Outside of COVID-19, the chain cited three main reasons for the Chapter 11 filing.
California Pizza Kitchen, which has 163 corporate locations and 16 franchises in the U.S., announced Thursday that it filed for Chapter 11 bankruptcy.
Before filing, the brand entered into a restructuring agreement with senior lenders that will reduce debt by $230 million (from $430 million to $174 million) and provide $46.8 million in financing to continue operations, pay vendors and employees, and provide for ongoing commitments to stakeholders. California Pizza Kitchen aims to exit the bankruptcy process in under three months.
“Today’s announcement is a step towards a stronger future for California Pizza Kitchen,” CEO Jim Hyatt said in a statement. “The unprecedented impact of COVID-19 on our operations certainly created additional challenges, but this agreement from our lenders demonstrates their commitment to CPK’s viability as an ongoing business. Throughout this process we will continue to deliver the same innovative, California-inspired cuisine that we have been serving for over 35 years.”
Because dine-in represented 78 percent of sales, the closure of dining rooms greatly impacted operations. By the final week of March, weekly net sales were $2.5 million, compared to $11.3 million in the year-ago period—a 77 percent drop. The company closed 46 restaurants that weren’t suitable for off-premises.
In its pivot to off-premises only, the brand leveraged web-based delivery and relationships with Uber Eats, Grubhub, Postmates, and DoorDash. It also created CPK Market, a way for customers to purchase traditional menu items and grocery items.
Since then, net sales have recovered somewhat, but were still down more than 40 percent in the last week of June.
Outside of COVID pressures, the brand cited three main reasons for the bankruptcy—the emergence and growth of fast-casual dining, decrease in foot traffic around malls, and the rise in third-party delivery services.
In recent years, the company responded by increasing efficiency in its locations, streamlining menus, and reducing excess costs. For example, the brand focused on a more value and speed-focused lunch menu to compete with fast casuals and worked to meet market trends by leveraging Cali-health offerings.
Despite the initiatives, the brand faced liquidity issues in 2018 and 2019. To reevaluate its operating strategy and brand identity, California Pizza Kitchen hired a new management team that implemented a multi-year strategy aimed at improving the brand’s financial position.
In the fall of 2019, the company retained Guggenheim Securities and Kirkland to explore M&A and possible restructuring transactions.
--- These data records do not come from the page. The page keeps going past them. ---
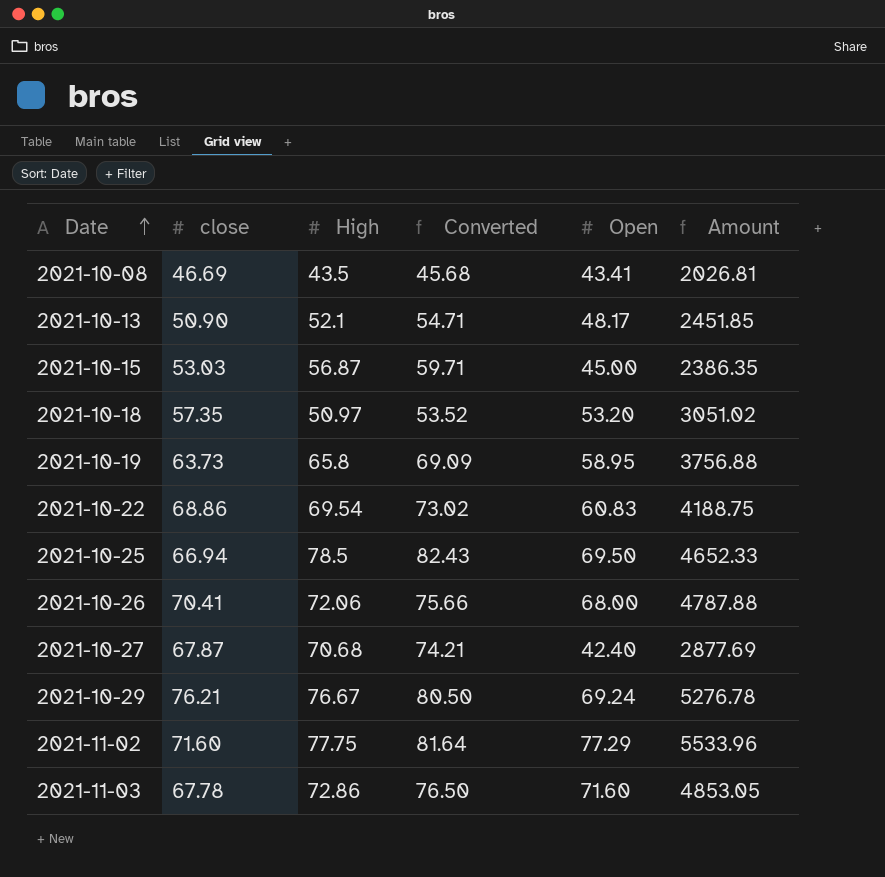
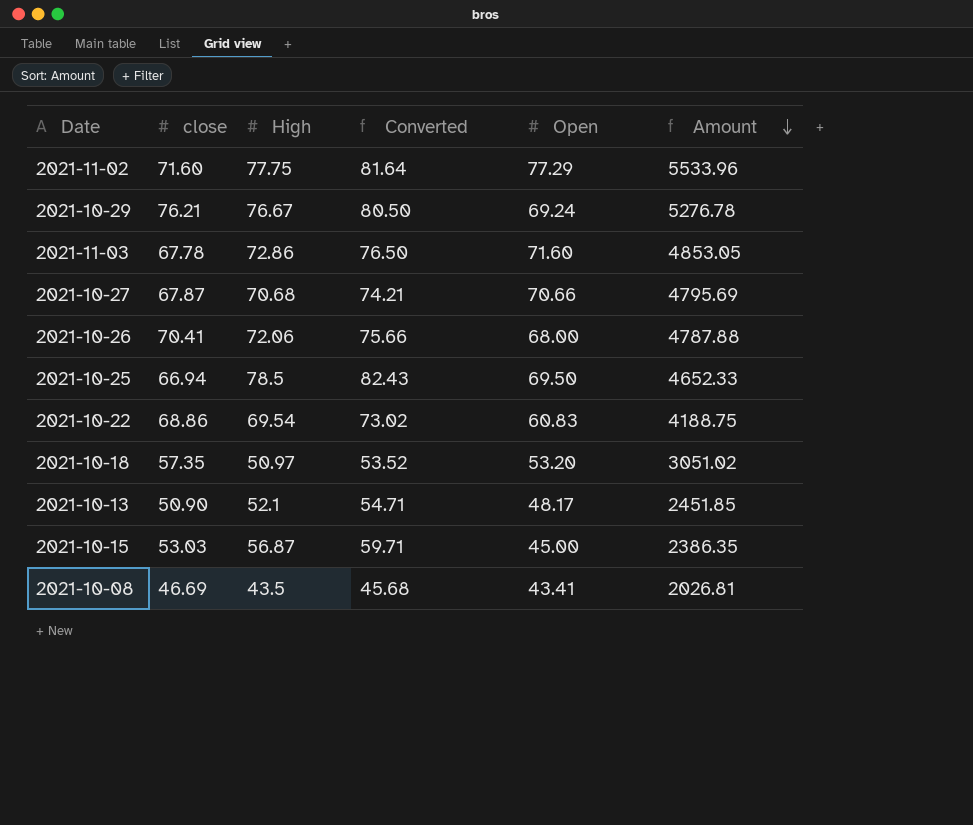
row order: Date ascending -> Amount descending
row 2021-10-19: 63.73 | 65.8 | 69.09 | 58.95 | 3756.88 -> none
2021-10-27 | Open: 42.40 -> 70.66
2021-10-27 | Amount: 2877.69 -> 4795.69

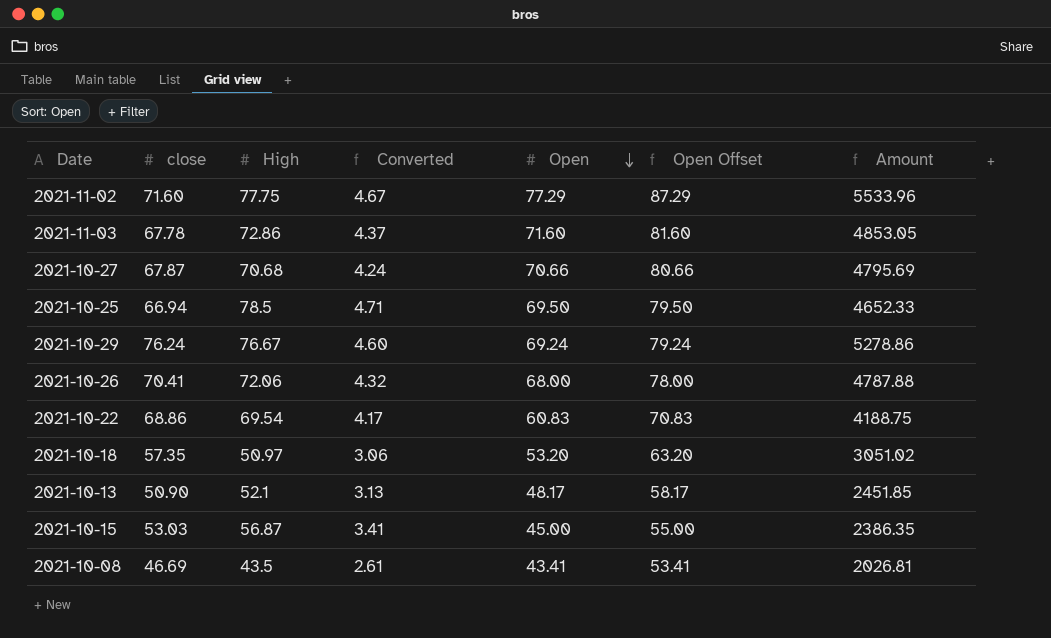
row order: Amount descending -> Open descending
column Converted | formula: [High] * 1.05 -> [High] * 0.06
column Open Offset | formula: none -> [Open] + 10
2021-10-29 | close: 76.21 -> 76.24
2021-10-29 | Amount: 5276.78 -> 5278.86

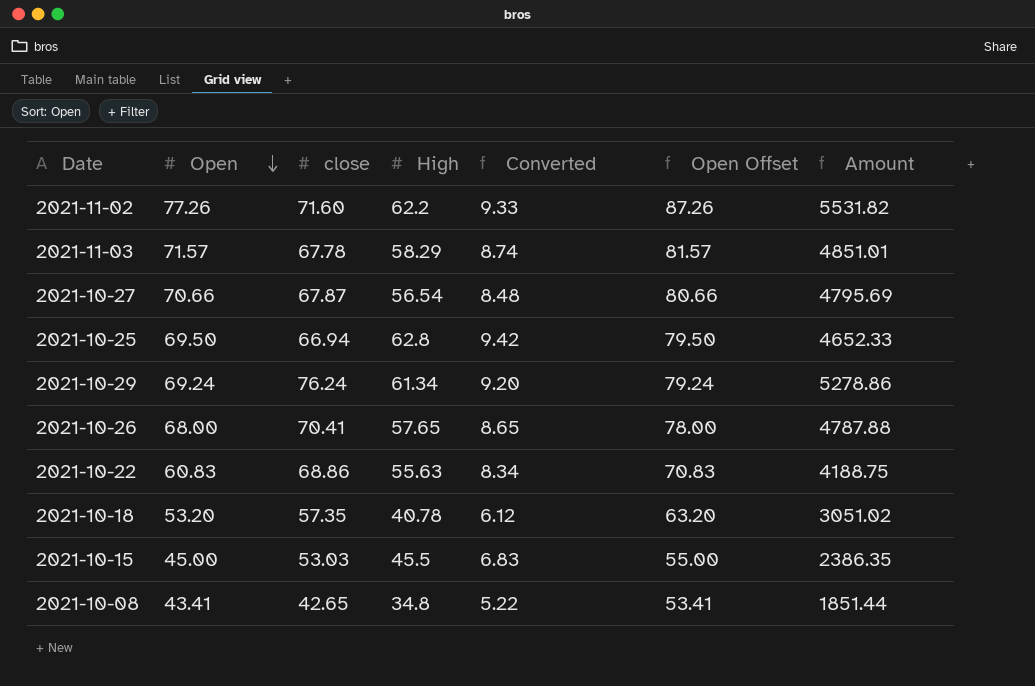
column Open | position: 5 -> 2
column Converted | formula: [High] * 0.06 -> [High] * 0.15
row 2021-10-13: 50.90 | 52.1 | 3.13 | 48.17 | 58.17 | 2451.85 -> none
2021-11-02 | Open: 77.29 -> 77.26
2021-11-02 | High: 77.75 -> 62.2
2021-11-02 | Open Offset: 87.29 -> 87.26
2021-11-02 | Amount: 5533.96 -> 5531.82
2021-11-03 | Open: 71.60 -> 71.57
2021-11-03 | High: 72.86 -> 58.29
2021-11-03 | Open Offset: 81.60 -> 81.57
2021-11-03 | Amount: 4853.05 -> 4851.01
2021-10-27 | High: 70.68 -> 56.54
2021-10-25 | High: 78.5 -> 62.8
2021-10-29 | High: 76.67 -> 61.34
2021-10-26 | High: 72.06 -> 57.65
2021-10-22 | High: 69.54 -> 55.63
2021-10-18 | High: 50.97 -> 40.78
2021-10-15 | High: 56.87 -> 45.5
2021-10-08 | close: 46.69 -> 42.65
2021-10-08 | High: 43.5 -> 34.8
2021-10-08 | Amount: 2026.81 -> 1851.44

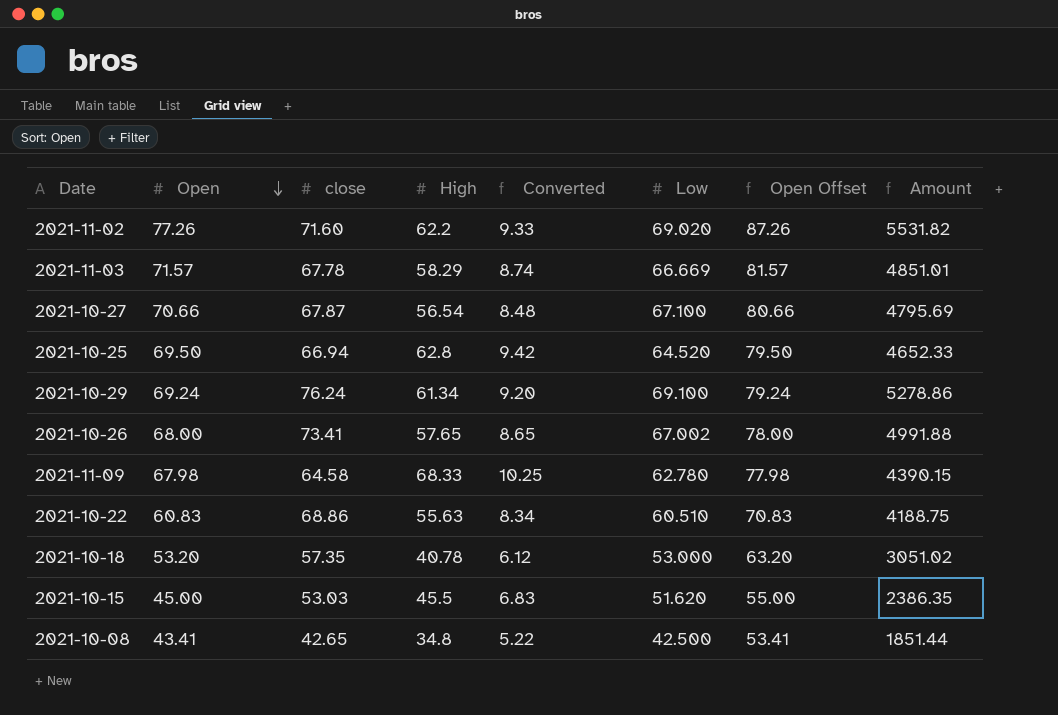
column Low | position: none -> 6
2021-10-26 | close: 70.41 -> 73.41
2021-10-26 | Amount: 4787.88 -> 4991.88
row 2021-11-09: none -> 67.98 | 64.58 | 68.33 | 10.25 | 62.780 | 77.98 | 4390.15

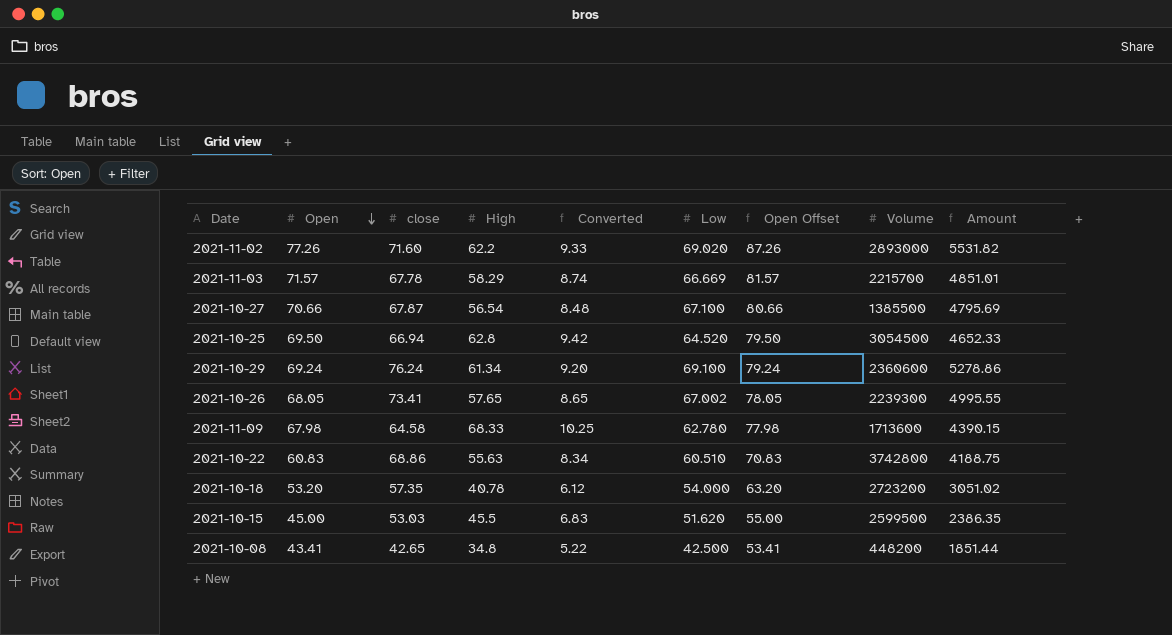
column Volume | position: none -> 8
2021-10-26 | Open: 68.00 -> 68.05
2021-10-26 | Open Offset: 78.00 -> 78.05
2021-10-26 | Amount: 4991.88 -> 4995.55
2021-10-18 | Low: 53.000 -> 54.000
The restaurant then initiated a marketing process to sell the company. It drew serious interest, but the COVID pandemic paused the efforts.
In the first two months of the year, the brand generated positive net cash flow before financing activities. But from the last week of March through June, net cash flow before financing was –$18.9 million.
“The company’s projections demonstrated that to weather this environment the company needed imminent access to liquidity as well as marked adjustments to its operations,” the filing stated.
Soon after the pandemic began, California Pizza Kitchen received a $30 million bridge loan to continue operations, but it was only a temporary solution. The restaurant has exhausted the loan and only has $13.5 million of cash on hand. There’s also roughly four months of unpaid rent obligations at most locations.
The restructuring agreement, which includes the continuation of the sale process, is meant to position California Pizza Kitchen for long-term success, save thousands of jobs, and ensure landlords and vendors have a viable partner going forward, according to court documents.
“After an extensive review process, the restructuring support agreement and Plan present the only viable path forward that results in CPK’s business continuing as a going concern,” the filing states. “For these reasons and the other reasons described in this declaration I believe that the restructuring support agreement and Plan represent the value-maximizing path forward.”
Across the country, full-service restaurants have been rocked by the pandemic. According to The NPD Group. Visits to full-service concepts were down 47 percent in April, May, and June.
California Pizza Kitchen joins what will continue to be a growing list of restaurants who’ve declared bankruptcy amid the pandemic. Some notable brands include FoodFirst Global Restaurants, Sustainable Restaurant Group, Chuck E. Cheese, and Garden Fresh Restaurants.